In the entries below, find the line with "Totals | KPI: 24 -> 27" and the line with "Totals | KPI: 9 -> 19"; reproduce those two lines and all lines between them exactly, without pictures.

──────────────────────────────

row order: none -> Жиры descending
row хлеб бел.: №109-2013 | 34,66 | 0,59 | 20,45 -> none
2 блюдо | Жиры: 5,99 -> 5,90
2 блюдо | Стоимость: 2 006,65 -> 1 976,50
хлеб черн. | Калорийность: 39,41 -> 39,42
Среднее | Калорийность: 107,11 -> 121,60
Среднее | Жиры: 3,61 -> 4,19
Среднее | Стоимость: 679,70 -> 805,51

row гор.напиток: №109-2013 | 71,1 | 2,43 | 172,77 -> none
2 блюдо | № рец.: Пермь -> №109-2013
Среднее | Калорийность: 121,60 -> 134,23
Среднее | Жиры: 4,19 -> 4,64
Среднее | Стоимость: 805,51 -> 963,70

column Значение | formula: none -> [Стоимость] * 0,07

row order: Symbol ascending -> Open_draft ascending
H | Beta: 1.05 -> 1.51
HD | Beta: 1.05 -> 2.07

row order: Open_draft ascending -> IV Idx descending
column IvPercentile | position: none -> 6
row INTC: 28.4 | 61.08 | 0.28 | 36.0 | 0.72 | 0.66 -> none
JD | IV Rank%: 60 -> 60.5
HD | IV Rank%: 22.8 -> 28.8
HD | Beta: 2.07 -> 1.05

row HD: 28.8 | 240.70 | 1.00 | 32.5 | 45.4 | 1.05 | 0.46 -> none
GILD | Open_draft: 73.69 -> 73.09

──────────────────────────────

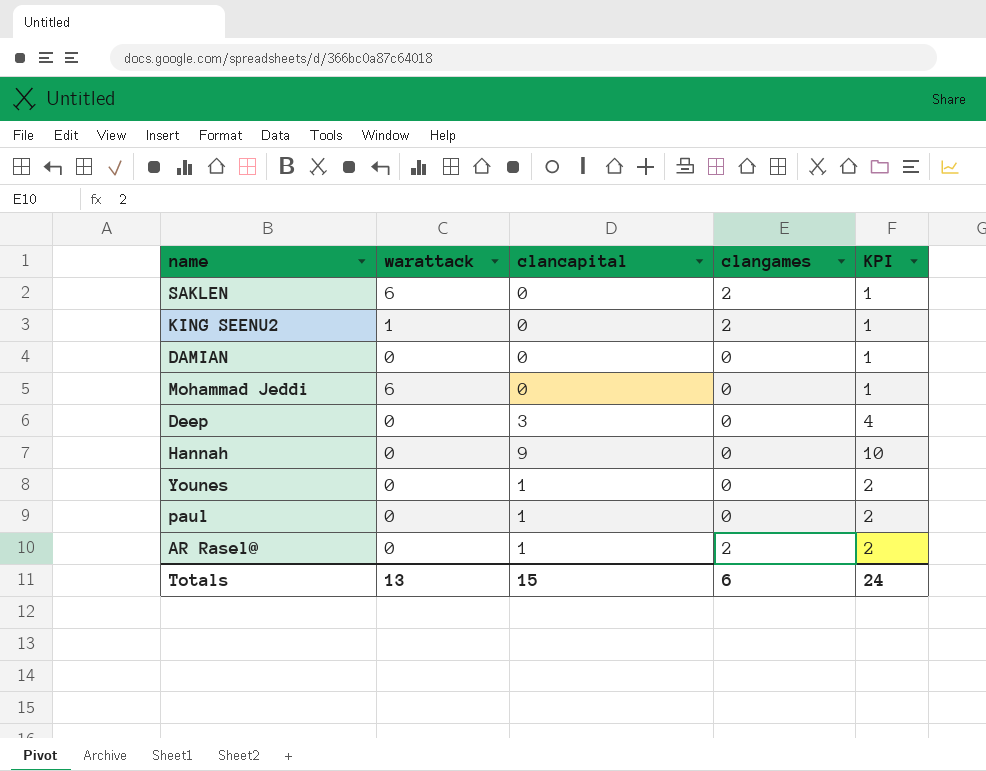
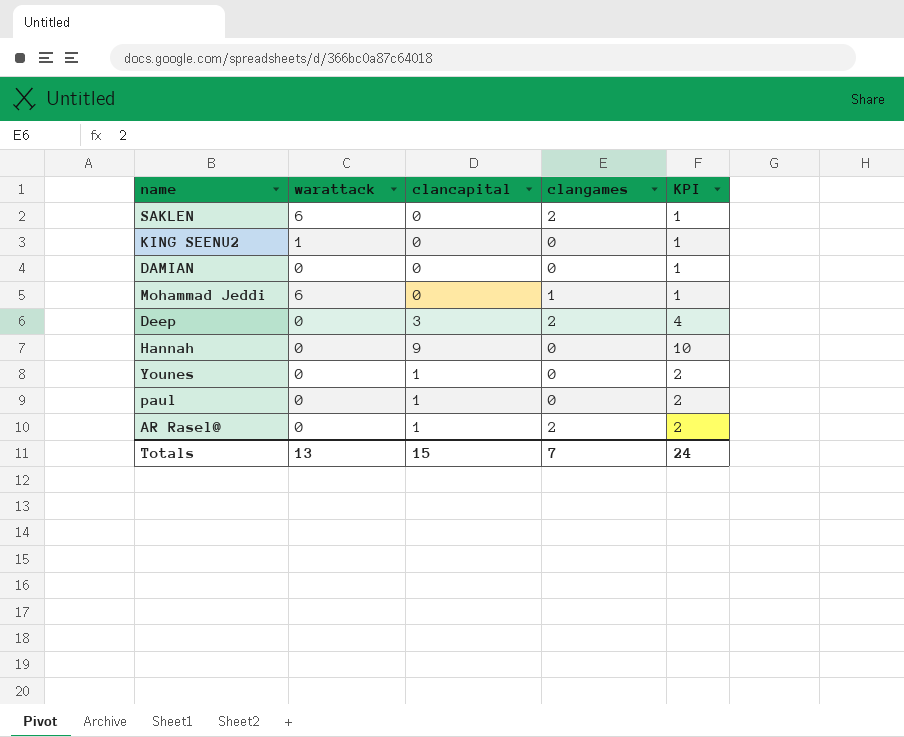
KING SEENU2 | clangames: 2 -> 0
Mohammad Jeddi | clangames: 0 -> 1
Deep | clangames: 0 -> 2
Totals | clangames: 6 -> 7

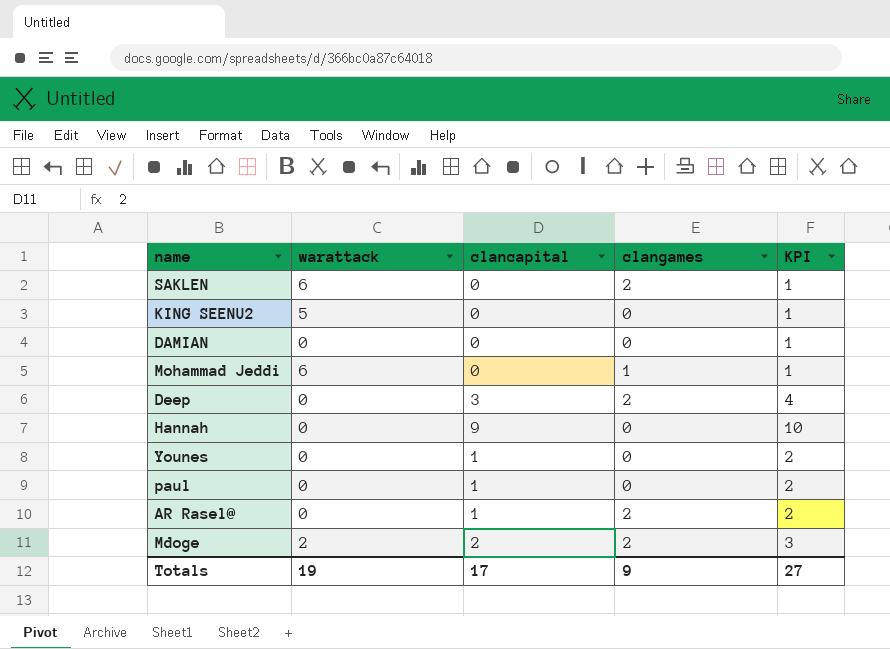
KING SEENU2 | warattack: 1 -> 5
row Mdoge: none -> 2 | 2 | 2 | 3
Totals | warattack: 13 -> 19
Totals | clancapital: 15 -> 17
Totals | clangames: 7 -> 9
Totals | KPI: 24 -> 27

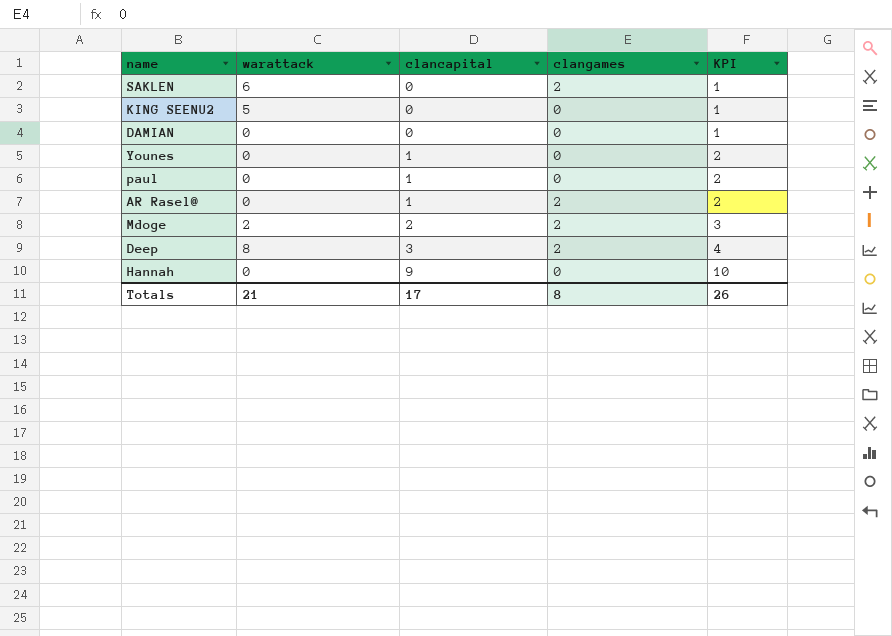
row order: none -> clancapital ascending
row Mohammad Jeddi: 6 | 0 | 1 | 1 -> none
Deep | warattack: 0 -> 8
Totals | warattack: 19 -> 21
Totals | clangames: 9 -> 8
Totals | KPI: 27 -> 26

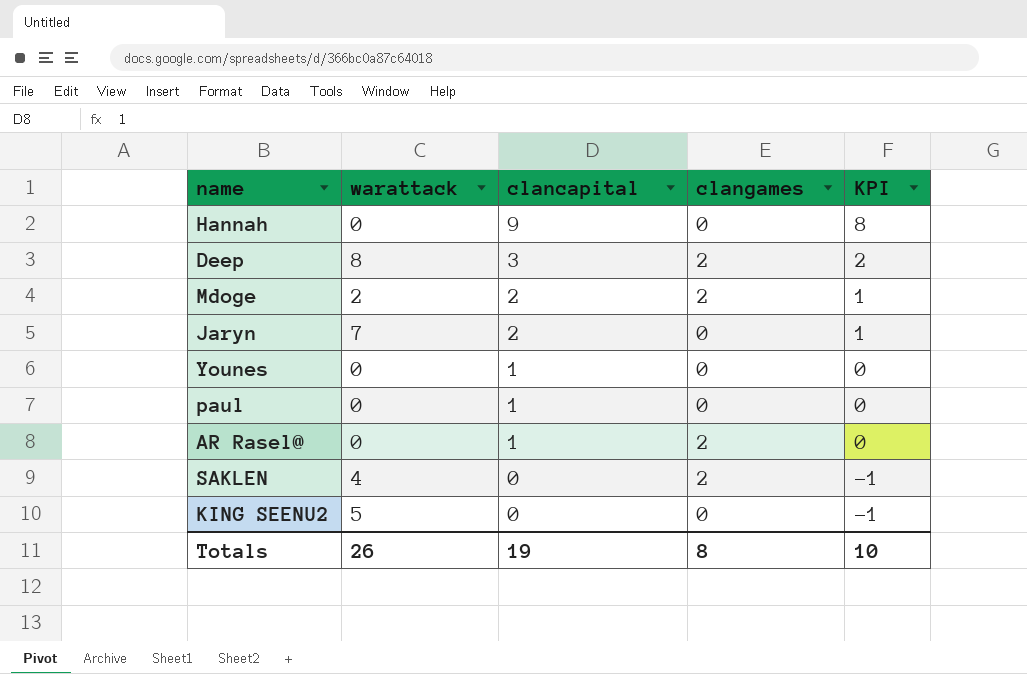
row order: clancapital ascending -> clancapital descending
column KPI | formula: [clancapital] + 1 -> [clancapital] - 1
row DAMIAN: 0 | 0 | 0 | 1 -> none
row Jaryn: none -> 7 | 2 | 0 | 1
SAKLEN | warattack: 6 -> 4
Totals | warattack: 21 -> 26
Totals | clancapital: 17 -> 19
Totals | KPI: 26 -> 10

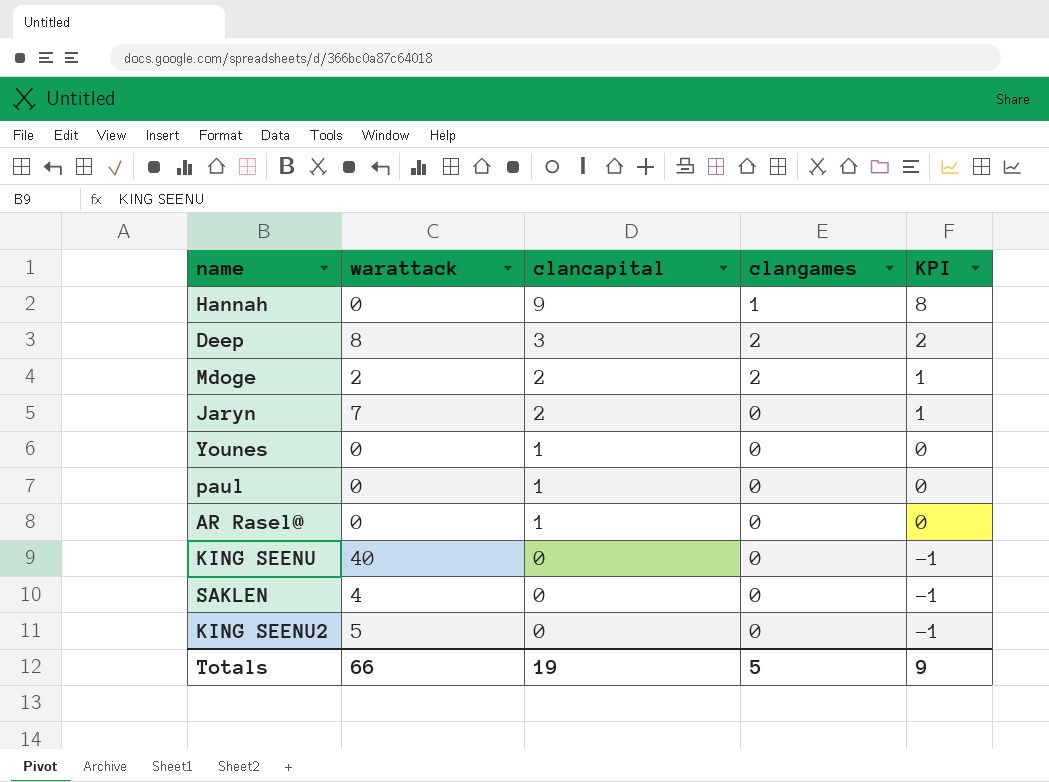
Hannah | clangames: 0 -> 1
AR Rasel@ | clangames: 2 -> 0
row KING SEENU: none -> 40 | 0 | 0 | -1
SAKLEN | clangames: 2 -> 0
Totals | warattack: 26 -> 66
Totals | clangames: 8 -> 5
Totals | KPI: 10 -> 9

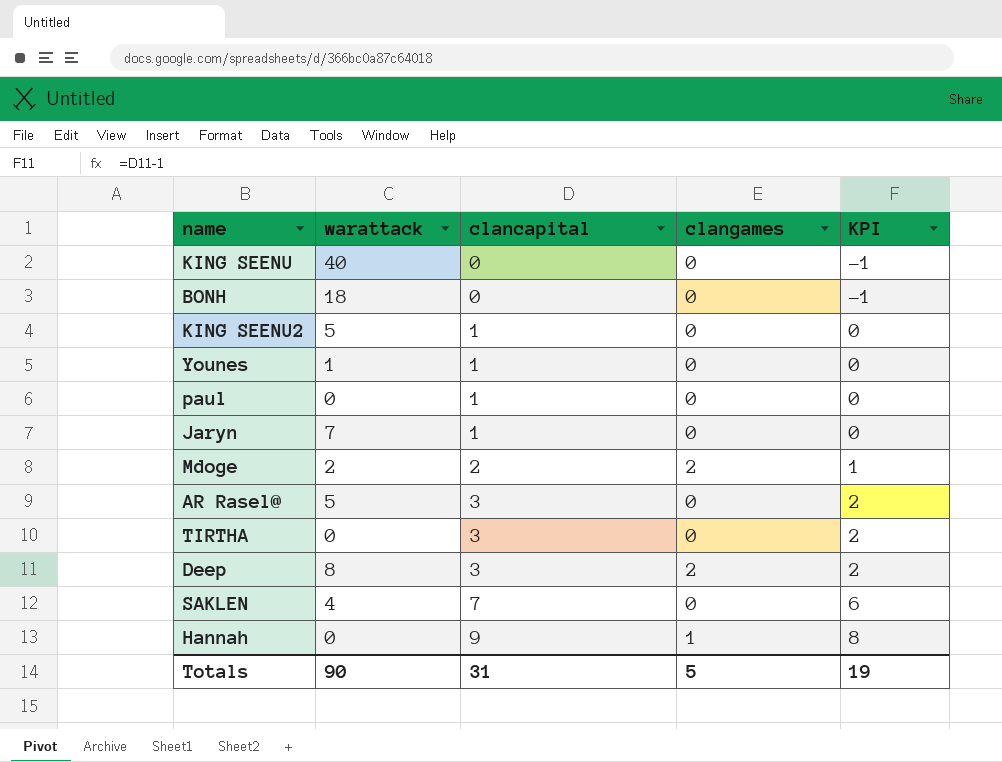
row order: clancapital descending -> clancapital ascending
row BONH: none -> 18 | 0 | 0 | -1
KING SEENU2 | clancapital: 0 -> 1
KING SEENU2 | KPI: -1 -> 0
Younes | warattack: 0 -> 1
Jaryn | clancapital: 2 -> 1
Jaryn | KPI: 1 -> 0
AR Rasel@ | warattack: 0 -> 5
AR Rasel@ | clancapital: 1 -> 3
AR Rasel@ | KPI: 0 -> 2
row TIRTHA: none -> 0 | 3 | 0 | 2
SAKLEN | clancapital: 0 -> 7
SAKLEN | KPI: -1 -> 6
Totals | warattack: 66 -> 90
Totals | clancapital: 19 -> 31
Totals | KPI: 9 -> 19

──────────────────────────────

- Output for this exercise
Totals | KPI: 24 -> 27

row order: none -> clancapital ascending
row Mohammad Jeddi: 6 | 0 | 1 | 1 -> none
Deep | warattack: 0 -> 8
Totals | warattack: 19 -> 21
Totals | clangames: 9 -> 8
Totals | KPI: 27 -> 26

row order: clancapital ascending -> clancapital descending
column KPI | formula: [clancapital] + 1 -> [clancapital] - 1
row DAMIAN: 0 | 0 | 0 | 1 -> none
row Jaryn: none -> 7 | 2 | 0 | 1
SAKLEN | warattack: 6 -> 4
Totals | warattack: 21 -> 26
Totals | clancapital: 17 -> 19
Totals | KPI: 26 -> 10

Hannah | clangames: 0 -> 1
AR Rasel@ | clangames: 2 -> 0
row KING SEENU: none -> 40 | 0 | 0 | -1
SAKLEN | clangames: 2 -> 0
Totals | warattack: 26 -> 66
Totals | clangames: 8 -> 5
Totals | KPI: 10 -> 9

row order: clancapital descending -> clancapital ascending
row BONH: none -> 18 | 0 | 0 | -1
KING SEENU2 | clancapital: 0 -> 1
KING SEENU2 | KPI: -1 -> 0
Younes | warattack: 0 -> 1
Jaryn | clancapital: 2 -> 1
Jaryn | KPI: 1 -> 0
AR Rasel@ | warattack: 0 -> 5
AR Rasel@ | clancapital: 1 -> 3
AR Rasel@ | KPI: 0 -> 2
row TIRTHA: none -> 0 | 3 | 0 | 2
SAKLEN | clancapital: 0 -> 7
SAKLEN | KPI: -1 -> 6
Totals | warattack: 66 -> 90
Totals | clancapital: 19 -> 31
Totals | KPI: 9 -> 19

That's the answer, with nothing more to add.